The increasing prevalence of diabetes worldwide is cause for concern both in terms of associated morbidity and increasing health costs. Diabetes is a defect in the body's ability to convert glucose (sugar) to energy. Glucose is the main source of fuel for our body. When food is digested it is changed into fats, protein, or carbohydrates. Foods that affect blood sugars are called carbohydrates. Carbohydrates, when digested, change to glucose. Examples of some carbohydrates are: bread, rice, pasta, potatoes, corn, fruit, and milk products. Individuals with diabetes should eat carbohydrates but must do so in moderation. Glucose is then transferred to the blood and is used by the cells for energy. In order for glucose to be transferred from the blood into the cells, the hormone insulin is needed. Insulin is produced by the beta cells in the pancreas (the organ that produces insulin). In individuals with diabetes, this process is impaired. Diabetes develops when the pancreas fails to produce sufficient quantities of insulin-Type 1 diabetes or the insulin produced is defective and cannot move glucose into the cells-Type 2 diabetes.

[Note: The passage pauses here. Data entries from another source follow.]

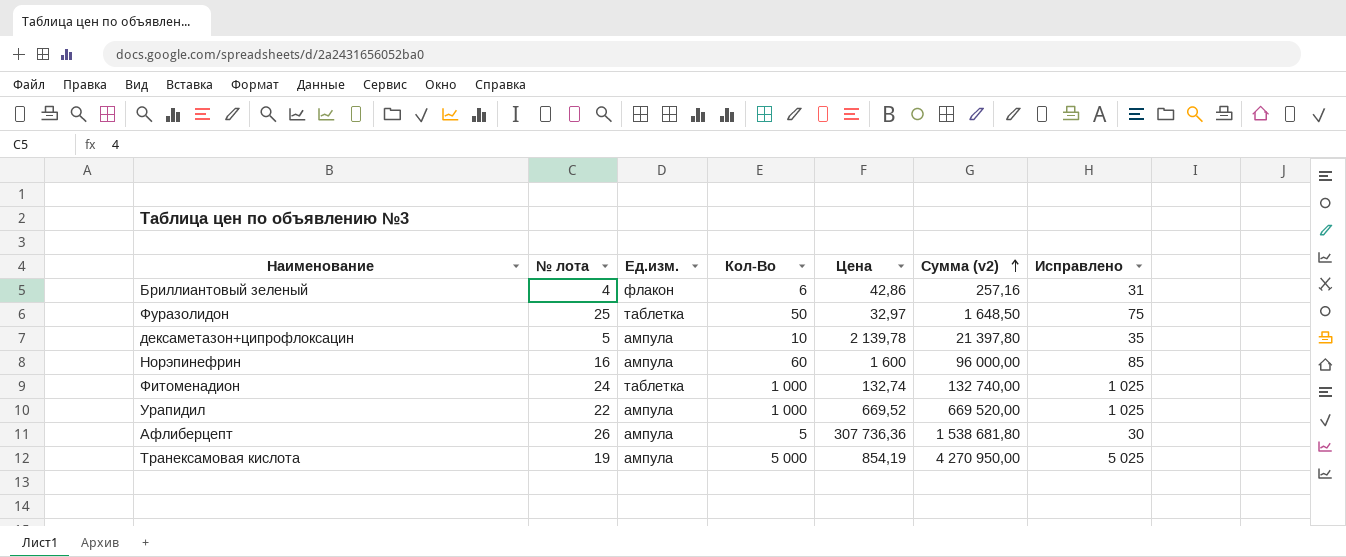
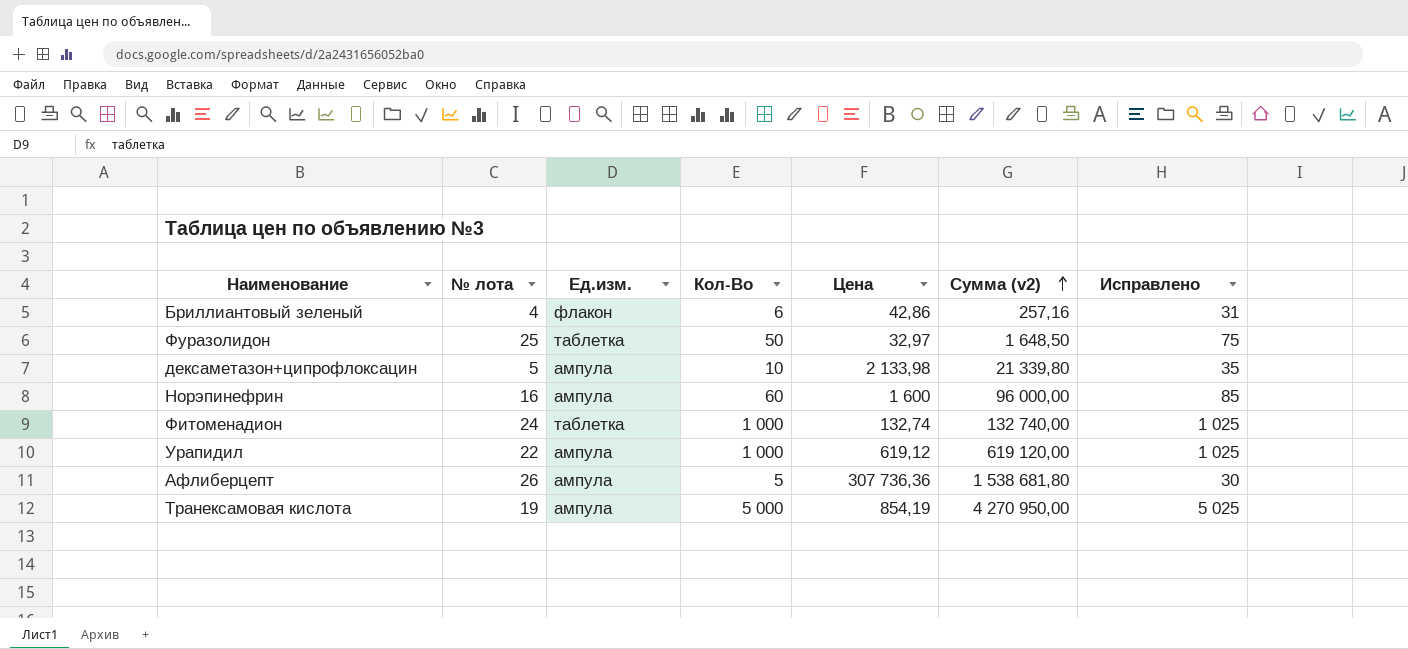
дексаметазон+ципрофлоксацин | Цена: 2 139,78 -> 2 133,98
дексаметазон+ципрофлоксацин | Сумма (v2): 21 397,80 -> 21 339,80
Урапидил | Цена: 669,52 -> 619,12
Урапидил | Сумма (v2): 669 520,00 -> 619 120,00

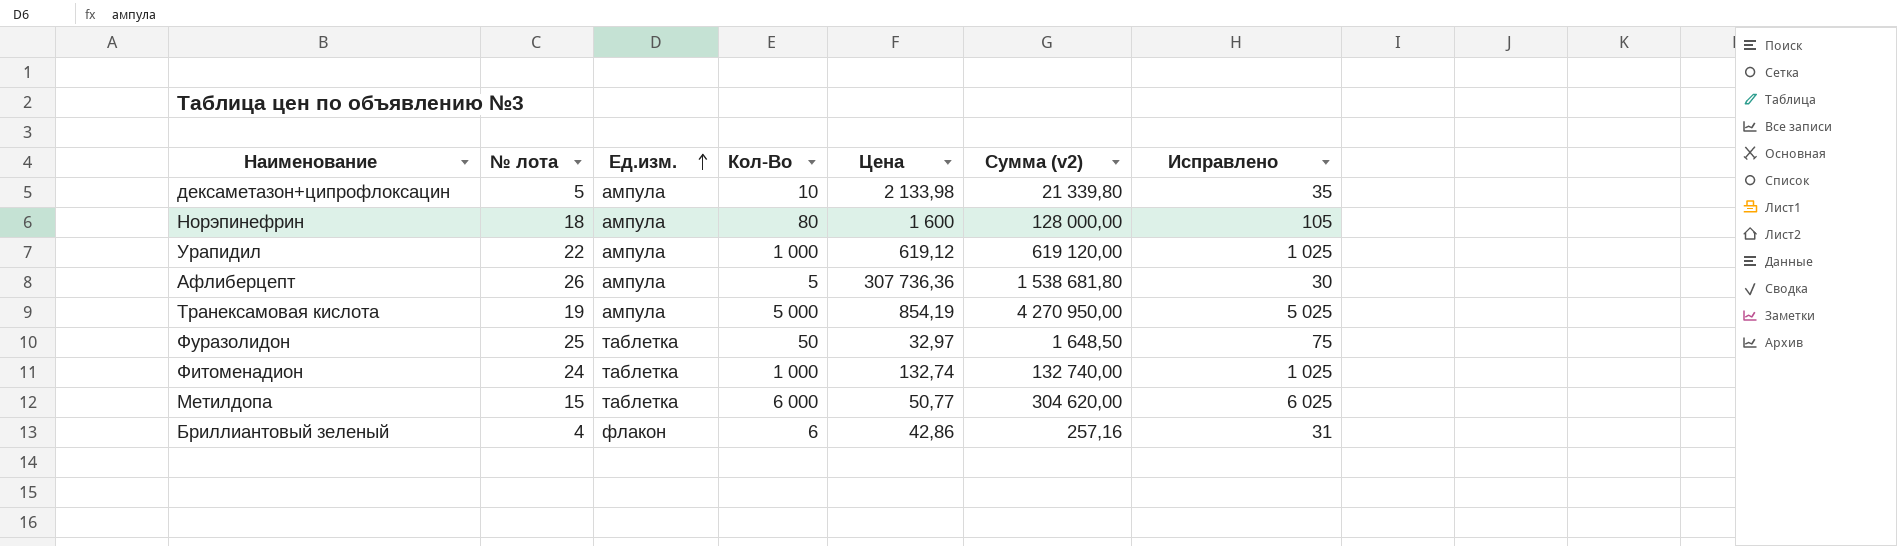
row order: Сумма (v2) ascending -> Ед.изм. ascending
Норэпинефрин | № лота: 16 -> 18
Норэпинефрин | Кол-Во: 60 -> 80
Норэпинефрин | Сумма (v2): 96 000,00 -> 128 000,00
Норэпинефрин | Исправлено: 85 -> 105
row Метилдопа: none -> 15 | таблетка | 6 000 | 50,77 | 304 620,00 | 6 025

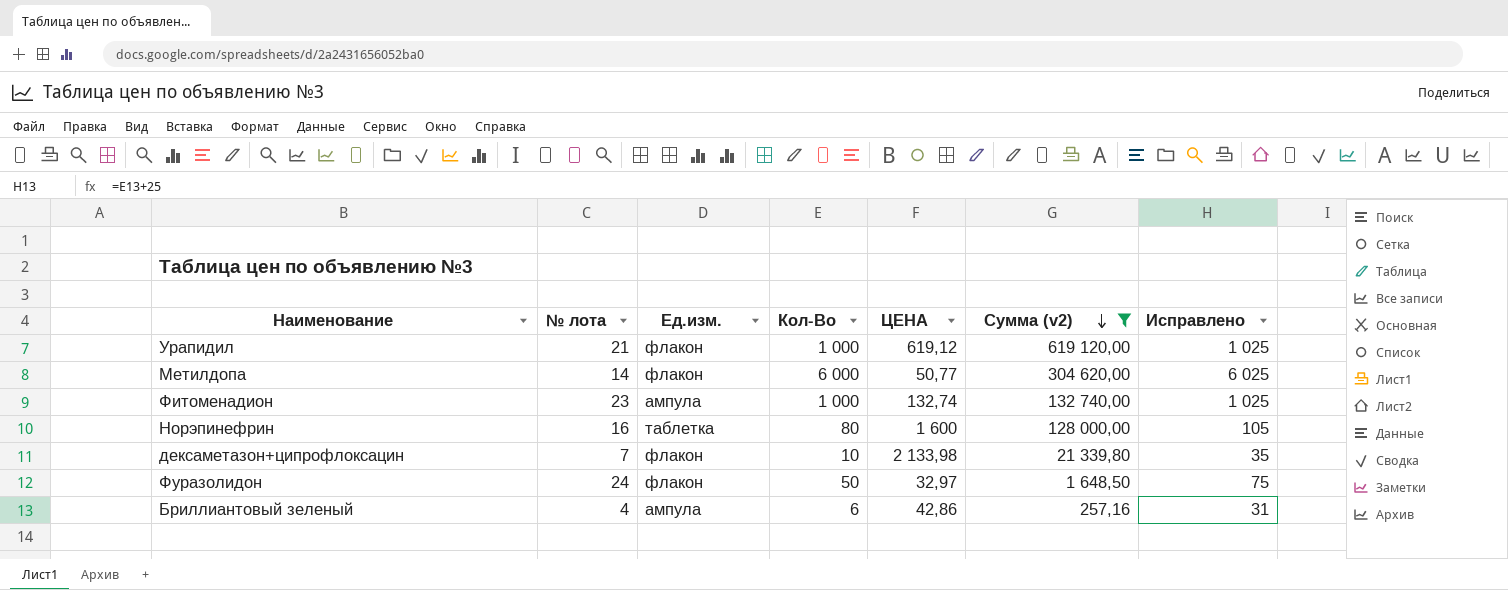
filter: none -> Сумма (v2) <= 619 120,00
row order: Ед.изм. ascending -> Сумма (v2) descending
column name: Цена -> ЦЕНА
Урапидил | № лота: 22 -> 21
Урапидил | Ед.изм.: ампула -> флакон
Метилдопа | № лота: 15 -> 14
Метилдопа | Ед.изм.: таблетка -> флакон
Фитоменадион | № лота: 24 -> 23
Фитоменадион | Ед.изм.: таблетка -> ампула
Норэпинефрин | № лота: 18 -> 16
Норэпинефрин | Ед.изм.: ампула -> таблетка
дексаметазон+ципрофлоксацин | № лота: 5 -> 7
дексаметазон+ципрофлоксацин | Ед.изм.: ампула -> флакон
Фуразолидон | № лота: 25 -> 24
Фуразолидон | Ед.изм.: таблетка -> флакон
Бриллиантовый зеленый | Ед.изм.: флакон -> ампула

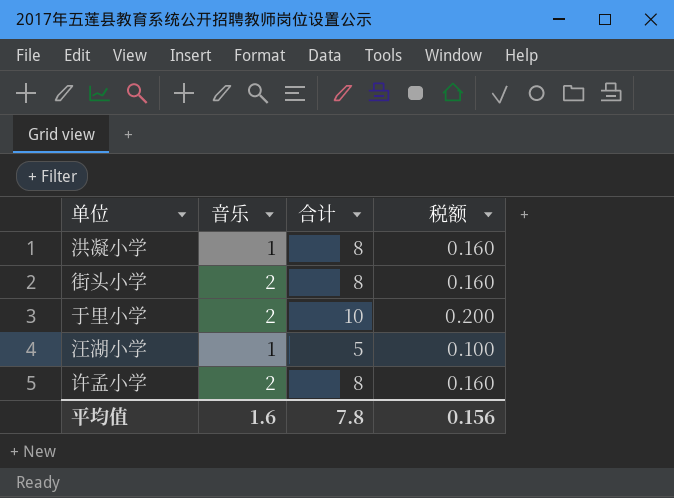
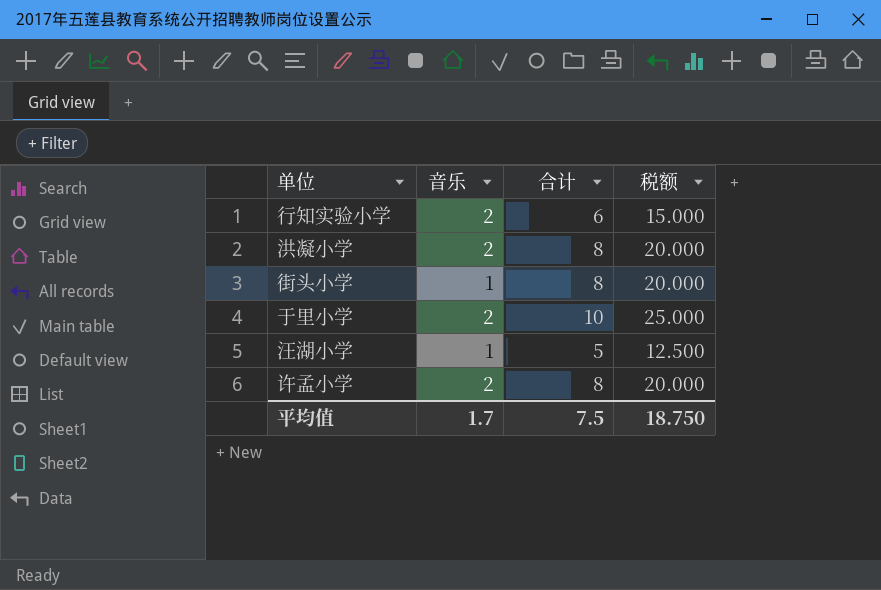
column 税额 | formula: [合计] * 0.02 -> [合计] * 2.5
row 行知实验小学: none -> 2 | 6 | 15.000
洪凝小学 | 音乐: 1 -> 2
街头小学 | 音乐: 2 -> 1
平均值 | 音乐: 1.6 -> 1.7
平均值 | 合计: 7.8 -> 7.5
平均值 | 税额: 0.156 -> 18.750

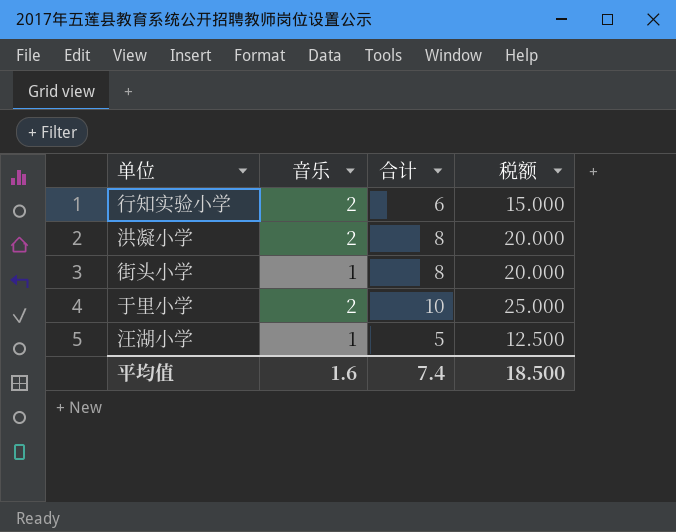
row 许孟小学: 2 | 8 | 20.000 -> none
平均值 | 音乐: 1.7 -> 1.6
平均值 | 合计: 7.5 -> 7.4
平均值 | 税额: 18.750 -> 18.500

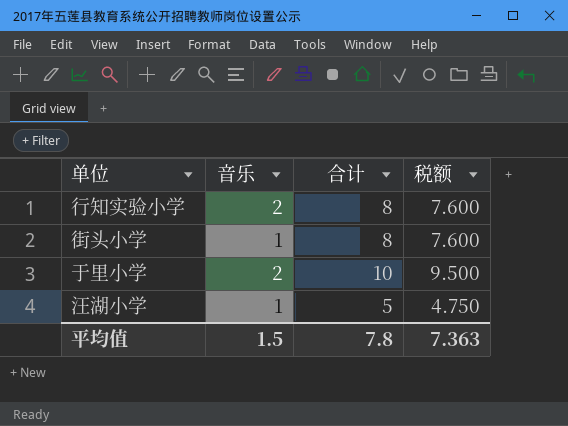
column 税额 | formula: [合计] * 2.5 -> [合计] * 0.95
row 洪凝小学: 2 | 8 | 20.000 -> none
行知实验小学 | 合计: 6 -> 8
平均值 | 音乐: 1.6 -> 1.5
平均值 | 合计: 7.4 -> 7.8
平均值 | 税额: 18.500 -> 7.363

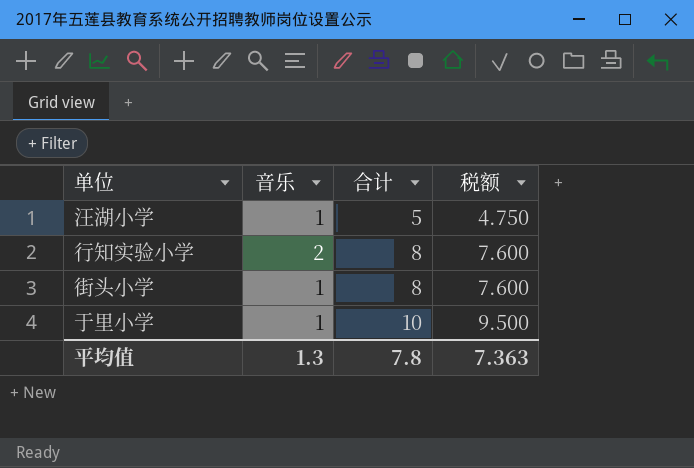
row order: none -> 合计 ascending
于里小学 | 音乐: 2 -> 1
平均值 | 音乐: 1.5 -> 1.3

Either insulin is not produced in sufficient quantities or the insulin produced is defective and cannot move the glucose into the cells. Diabetes mellitus refers to a number of disorders that share the cardinal characteristic feature of elevated blood glucose levels. The 2 most common general categories of this disease are termed type 1 and type 2diabetes.[1]. Research has enormously increased our understanding of type 1 and type 2 diabetes, but much more remains to be done.